Evaporation and crystallization dynamics in evaporating saline droplets

Abstract

The evaporation of saline droplets on solid surfaces has been a topic of interest, since it plays increasingly important roles in various industrial and scientific applications. Therefore, in this project, the evaporation of NaCl-water droplet on hydrophilic substrates is studied. The effects of three influencing factors, namely the initial concentration of NaCl, presence of fluorescent particles and different types of substrates, are investigated in terms of droplet dynamics, flow fields, and crystallization by experimental approaches. The droplets are deposited onto unheated substrates and evaporate at controlled room temperature and relative humidity, and PIV analysis is used to visualize the flow fields. First of all, the experimental results agree with the common trend that higher NaCl concentration leads to higher contact angle, faster evaporation rate and flow velocity, and the presence of fluorescent particles leads to higher evaporation rate.

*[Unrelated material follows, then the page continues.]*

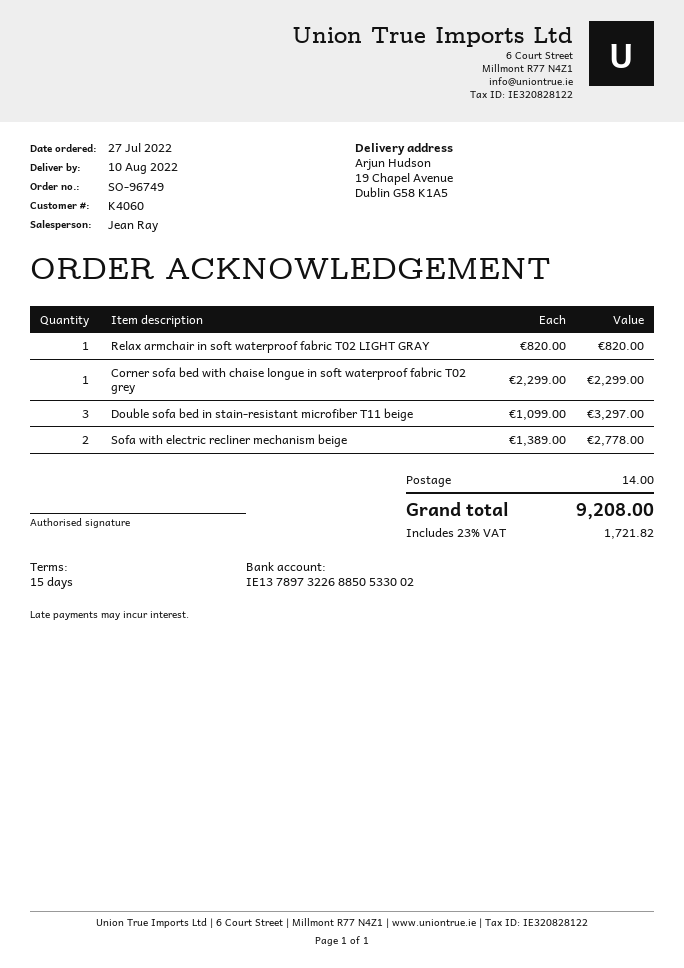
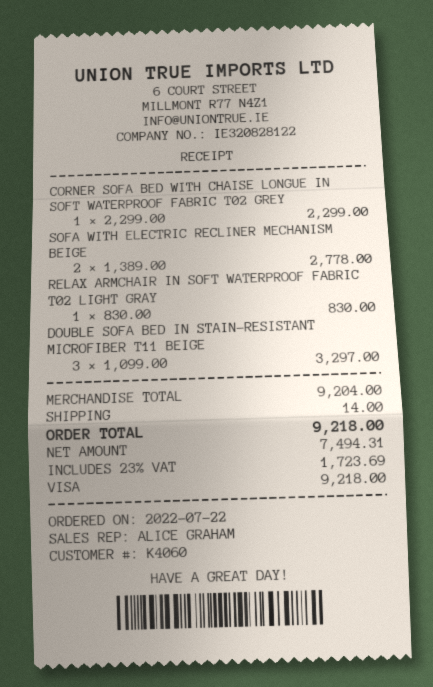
order date: 2022-07-27 -> 2022-07-22
sales rep: Jean Ray -> ALICE GRAHAM
Relax armchair in soft waterproof fabric T02 LIGHT GRAY: 1 x 820.00 = 820.00 -> 1 x 830.00 = 830.00
tax: 23% = 1721.82 -> 23% = 1723.69
total: 9208.00 -> 9218.00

Meanwhile, the contact line pinning effect of the fluorescent particles and receding effect of NaCl are spotted, and moreover, the slip-stick behaviour of contact line has been noticed and proven to be induced by the opposing effect of pining and receding, followed by analysis showing that the slip-stick behaviour can be suppressed by increasing the initial NaCl concentration. Next, the analysis of crystallization behaviour shows that, when pinning effect occurs, higher initial contact angle/concentration would result in higher contact angle when crystallization just occurs, but this trend is reversed when pinning effect is weak. Furthermore, four clearly defined distinct stages of evaporation are found in the evaporation on the silicon wafer, and each stage has unique droplet dynamics as well as flow patterns and can be easily distinguished by certain phenomena as starting and ending points. Last but not least, a relationship is established between the flow fields and location of NaCl crystallization forming on soda lemon glass, the NaCl crystal is often generated at where asymmetric vortexes locate.